The Land Administration Domain Model (LADM) makes a significant contribution to understanding the importance of data modelling in the domain of land, land administration and land management. The ‘Cadastre 2014’ vision of the International Federation of Surveyors (FIG) stated back in 1998: “Cadastral mapping will be dead! Long live modelling!”. While one might think that this message was clear enough, few professional colleagues took it seriously. The editorial team of the LADM were the first to undertake action to get to the bottom of this important issue. Now that the LADM has become an official ISO standard, that statement is strongly underpinned.
‘Cadastre 2014’ is the result of a FIG Commission 7 working group examining trends and developments in the field of cadastre. The working group was active from 1994 to 1998 and presented its results at the FIG Congress in Brighton in July 1998. It projected the trends and developed visions of how cadastral systems might look in 20 years' time. The ‘Cadastre 2014’ vision has received worldwide attention and has been translated into 27 languages.

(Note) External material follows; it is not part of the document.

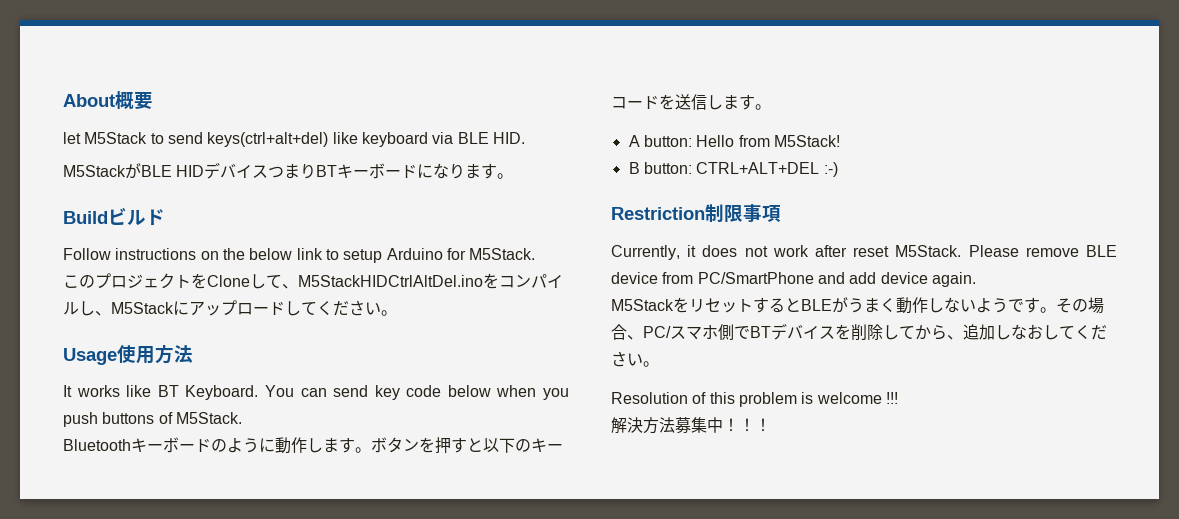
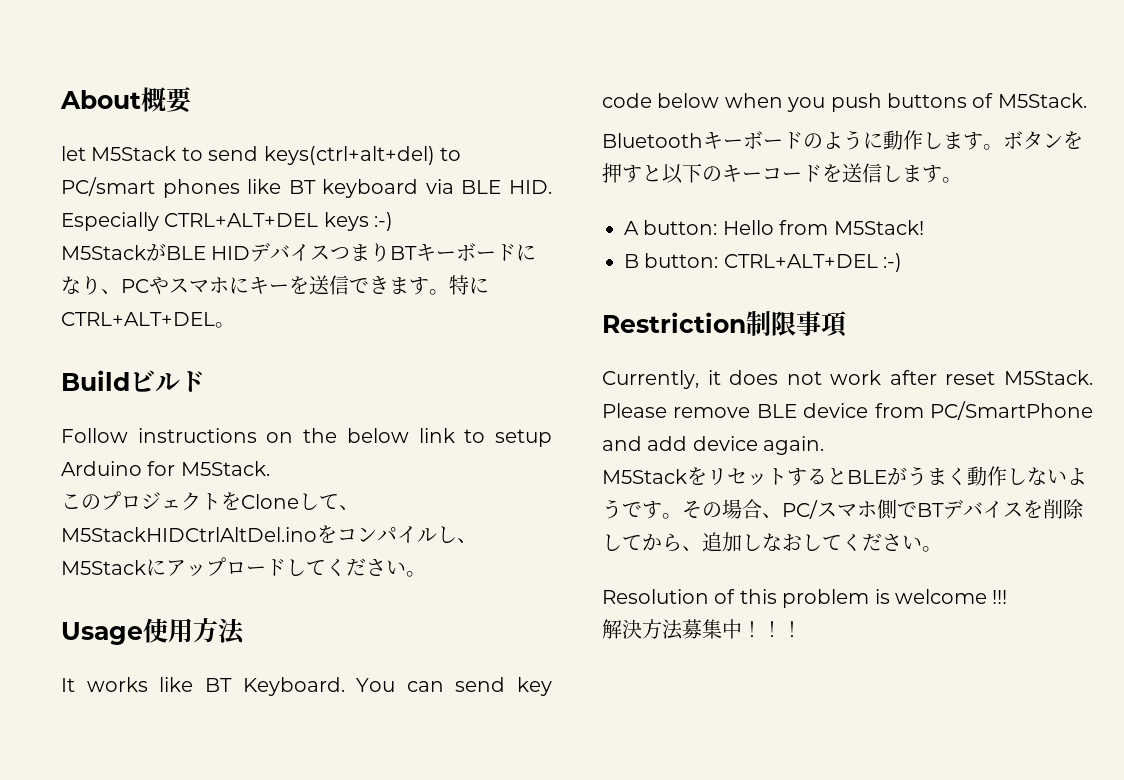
- let M5Stack to send keys(ctrl+alt+del) like keyboard via BLE HID.
+ let M5Stack to send keys(ctrl+alt+del) to PC/smart phones like BT keyboard via BLE HID. Especially CTRL+ALT+DEL keys :-)
- M5StackがBLE HIDデバイスつまりBTキーボードになります。
+ M5StackがBLE HIDデバイスつまりBTキーボードになり、PCやスマホにキーを送信できます。特にCTRL+ALT+DEL。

The idea of ‘Statement 3 on Cadastre 2014’ (Figure 1) is to model objects instead of thinking in graphical categories. Maps have no function as information repositories; their only purpose will be the visualisation of information. The consequence as mentioned in Statement 3 – that by 2014 draftsmen and cartographers will have disappeared from the cadastral field – was obviously slightly too inflated, but LADM efforts show that the general trend was correct. Cadastre 2014 has been a prominent departure point for the LADM. Indeed, in the introduction of the International Standard, it is highlighted that the LADM will be based on the conceptual framework of ‘Cadastre2014’.